DATA EXTRACTS Start Marker

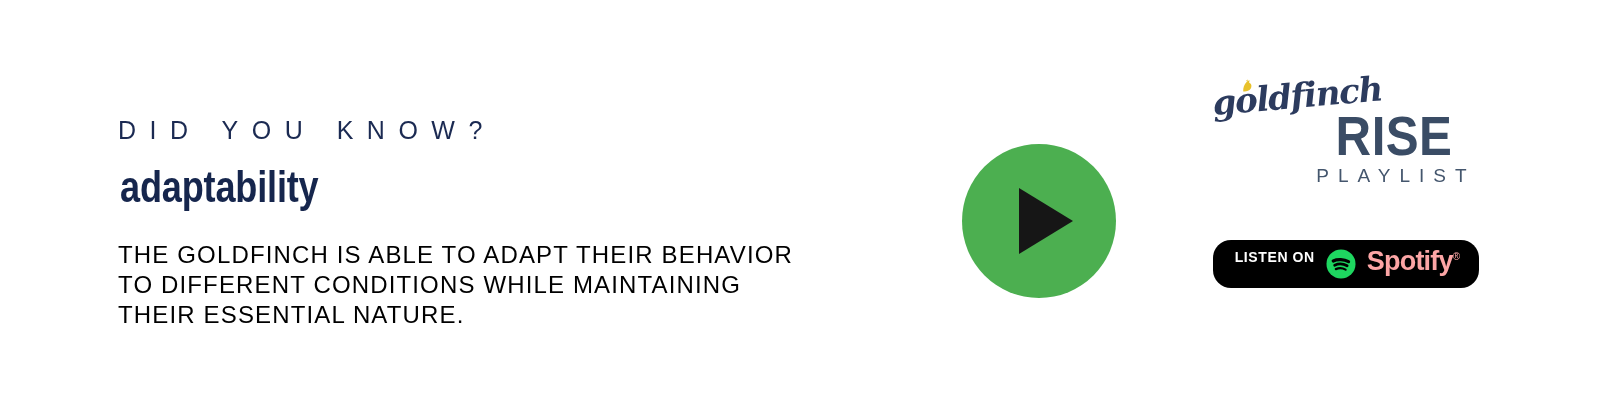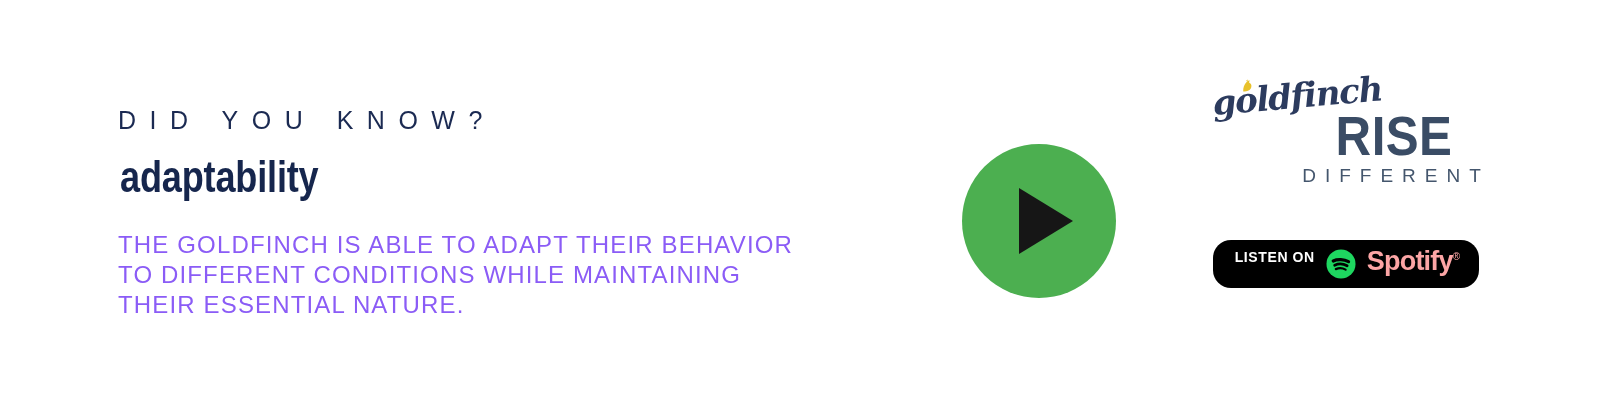--- a/index.html
+++ b/index.html
@@ -17,21 +17,21 @@
     width: 1600px;
     height: 417px;
     background: #ffffff;
     overflow: hidden;
   }
 
   
   .copy-block {
     position: absolute;
     left: 118px;
-    top: 108px;
+    top: 118px;
     width: 720px;
   }
 
   .eyebrow {
     font-family: "Liberation Sans", sans-serif;
     font-size: 25px;
     font-weight: 300;
     letter-spacing: 13.5px;
     color: #1b2a52;
     line-height: 1;
@@ -49,21 +49,21 @@
     transform: scaleX(0.82);
     transform-origin: left center;
     letter-spacing: -0.2px;
     white-space: nowrap;
   }
 
   .body-copy {
     font-family: "Liberation Sans", sans-serif;
     font-size: 24px;
     font-weight: 300;
-    color: #8b5cf6;
+    color: #000000;
     letter-spacing: 1.15px;
     line-height: 1.26;
     margin: 31px 0 0 0;
     max-width: 690px;
   }
 
   
   .play-button {
     position: absolute;
     left: 962px;
@@ -238,21 +238,21 @@
 
       <svg class="bird-icon" viewBox="0 0 16 16">
         <path d="M3.2 13.4 C3.0 10.0 4.2 6.4 6.6 4.0 C7.6 3.0 8.8 2.4 9.8 2.6 C9.3 3.3 9.1 4.0 9.2 4.8 C10.4 5.2 11.2 6.2 11.4 7.4 C11.7 9.6 10.2 11.8 8.0 12.8 C6.4 13.5 4.7 13.7 3.2 13.4 Z" fill="#e8c12a"></path>
         <path d="M6.0 3.0 C6.6 2.2 7.4 1.6 8.2 1.4 C7.8 2.0 7.4 2.6 7.2 3.3 Z" fill="#e8c12a"></path>
       </svg>
 
       <div class="logo-script">goldfinch</div>
 
       <div class="logo-rise">RISE</div>
 
-      <div class="logo-playlist">DIFFERENT</div>
+      <div class="logo-playlist">PLAYLIST</div>
     </div>
 
     <p class="tagline">
     </p>
 
     <a class="spotify-badge" href="#">
       <span class="listen-on">LISTEN ON</span>
 
       <svg class="spotify-mark" viewBox="0 0 64 64">
         <circle cx="32" cy="32" r="31" fill="#1ed760"></circle>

DATA EXTRACTS End Marker

## [WORK ORDER]
Whenever a line of the records holds the string "spotify", pick it out and copy it.

## [COMPLETED TASK]
     <a class="spotify-badge" href="#">
       <svg class="spotify-mark" viewBox="0 0 64 64">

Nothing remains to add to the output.